Abstract

The Late Carboniferous and Permian strata of Morocco were deposited in late-orogenic, probably fault-bounded basins that formed during the last stages of the Variscan (Hercynian) orogeny. Remnants of a dozen of these basins are exposed in Morocco. They contain reddish-brown alluvial-fan and fluvial conglomerates and sandstones, as well as significant volumes of mudstone of probable floodplain origin. Several also contain intercalated acidic lava flows. Syndepositional and postdepositional tectonism caused structural deformation and erosion of these strata. The next stage of preserved deposition in Morocco began with continental rifting 30–40 million years later in Late Triassic time, and took place in isolated, fault-bounded basins that are aligned along the inherited Variscan structural trends. In southwestern Morocco, these basins were filled with brick-red alluvial-fan and fluvial conglomerates, sandstones, and mudstones; in the northern and coastal-southwestern parts of the country, marine-influenced thick halites and red evaporitic mudstones are the prevalent sedimentary deposits.
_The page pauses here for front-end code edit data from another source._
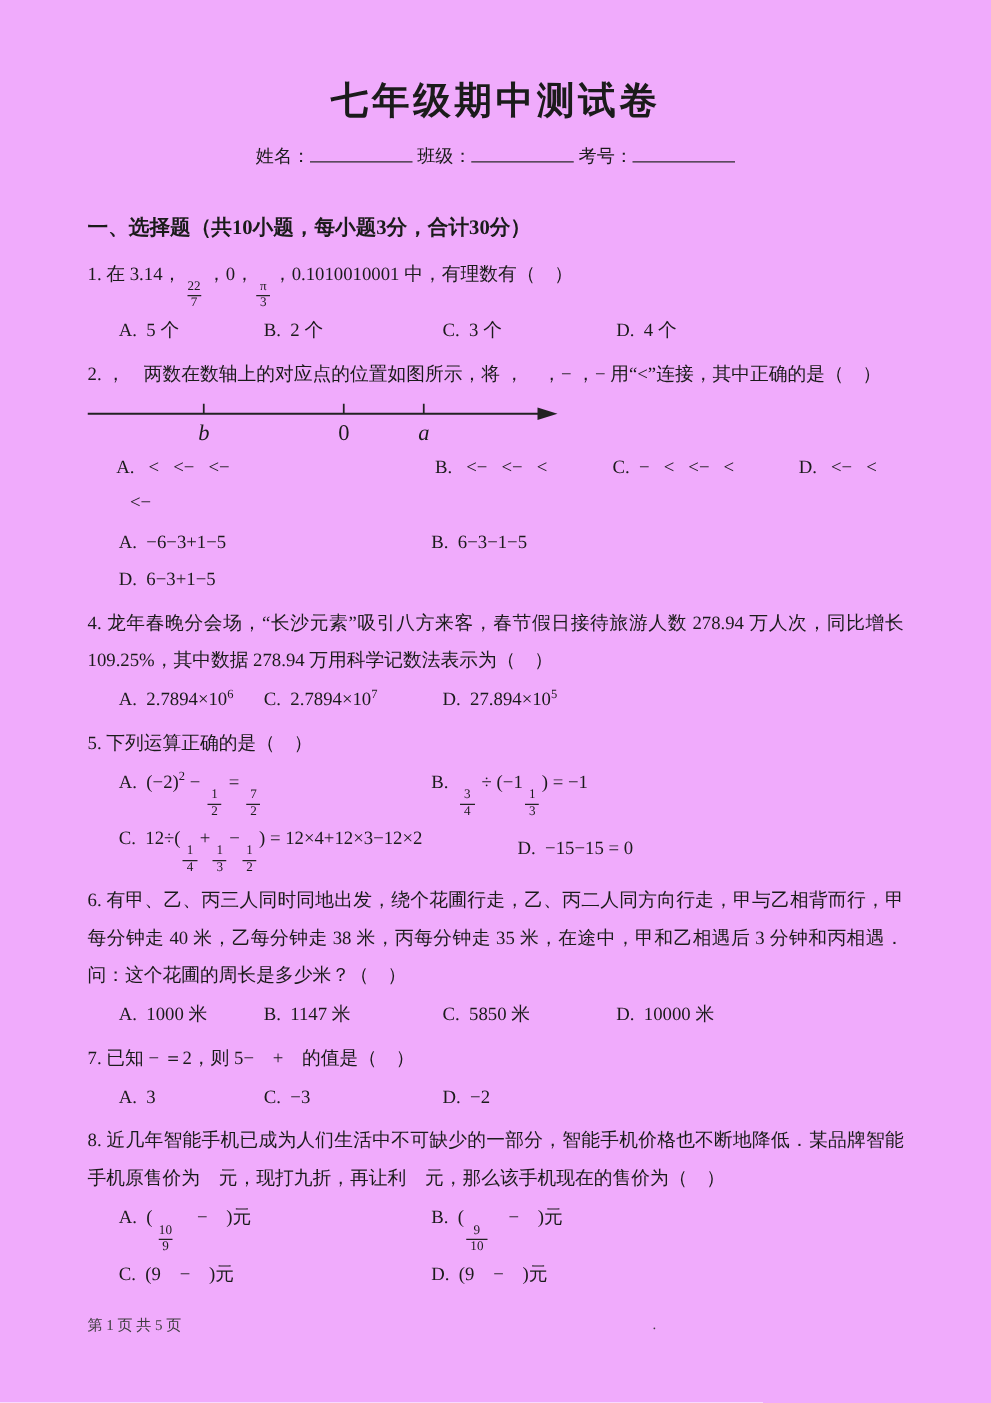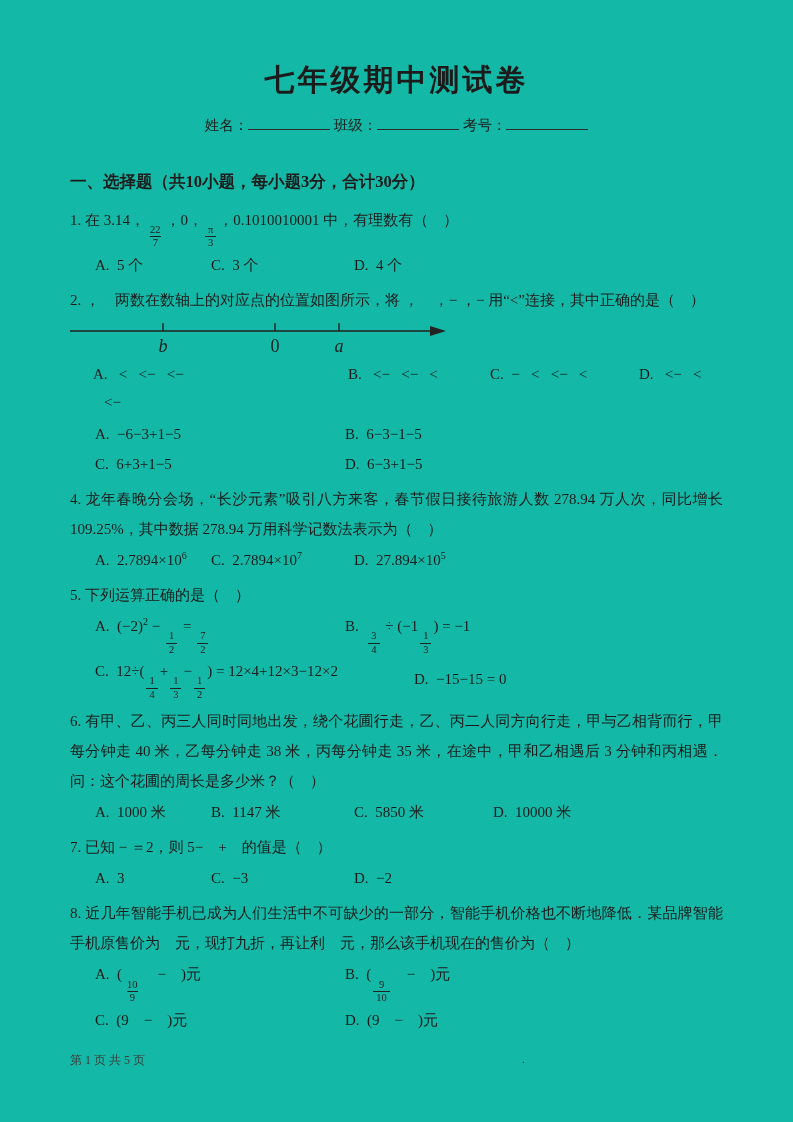--- a/index.html
+++ b/index.html
@@ -1,19 +1,19 @@
 <!DOCTYPE html>
 <html><head>
 <meta charset="utf-8">
 <style>
   html,body{margin:0;padding:0;background:#ffffff;}
   .page{
     position:relative;
     width:793px;height:1122px;
-    background:#14b8a6;
+    background:#f0abfc;
     box-sizing:border-box;
     padding:60px 70px 0 70px;
     font-family:"Liberation Serif","DejaVu Serif",serif;
     color:#1b1b1b;
     overflow:hidden;
   }
   .title{
     margin:0;text-align:center;
     font-size:30px;font-weight:700;letter-spacing:3px;
   }
@@ -86,20 +86,21 @@
       <div class="question">
         <div class="stem"><span class="run">1.  在 3.14，</span><span class="frac">
             <span class="fn">22</span>
             <span class="fd">7</span>
           </span><span class="run">，0，</span><span class="frac">
             <span class="fn">π</span>
             <span class="fd">3</span>
           </span><span class="run">，0.1010010001 中，有理数有（　）</span></div>
         <div class="optrow r4">
           <div class="cell"><span class="run">A.  5 个</span></div>
+          <div class="cell"><span class="run">B.  2 个</span></div>
           <div class="cell"><span class="run">C.  3 个</span></div>
           <div class="cell"><span class="run">D.  4 个</span></div>
         </div>
       </div>
       <div class="question">
         <div class="stem"><span class="run">2.  ，　两数在数轴上的对应点的位置如图所示，将 ，　，− ，− 用“&lt;”连接，其中正确的是（　）</span></div>
         <svg width="380" height="40" viewBox="0 0 380 40" class="nline">
           <line x1="0" y1="13" x2="362" y2="13" stroke="#222" stroke-width="1.6"></line>
           <polygon points="376,13 360,8 360,18" fill="#222"></polygon>
           <line x1="93" y1="5" x2="93" y2="13" stroke="#222" stroke-width="1.4"></line>
@@ -116,21 +117,20 @@
           <div class="cell"><span class="run">D.   &lt;−   &lt;</span></div>
         </div>
         <div class="optline"><span class="run">&lt;−</span></div>
       </div>
       <div class="question">
         <div class="optrow r2">
           <div class="cell"><span class="run">A.  −6−3+1−5</span></div>
           <div class="cell"><span class="run">B.  6−3−1−5</span></div>
         </div>
         <div class="optrow r2">
-          <div class="cell"><span class="run">C.  6+3+1−5</span></div>
           <div class="cell"><span class="run">D.  6−3+1−5</span></div>
         </div>
       </div>
       <div class="question">
         <div class="stem"><span class="run">4. 龙年春晚分会场，“长沙元素”吸引八方来客，春节假日接待旅游人数 278.94 万人次，同比增长 109.25%，其中数据 278.94 万用科学记数法表示为（　）</span></div>
         <div class="optrow r4">
           <div class="cell"><span class="run">A.  2.7894×10</span><sup class="sup">6</sup></div>
           <div class="cell"><span class="run">C.  2.7894×10</span><sup class="sup">7</sup></div>
           <div class="cell"><span class="run">D.  27.894×10</span><sup class="sup">5</sup></div>
         </div>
As localized subsidence of the basins decreased, more regional subsidence began, causing transgression of the Tethys from the east, and of the newly formed Atlantic from the west. Widespread evaporitic mudstones were deposited across Morocco in vast nonmarine mudflats inland, and marine-influenced, muddy sabkhas nearer to the transgressive shoreline. Extensive basalt flows were extruded during deposition of these facies. As subsidence and transgression continued, open-marine Jurassic carbonates were deposited conformably over the mudstones along the High and Middle Atlas trends.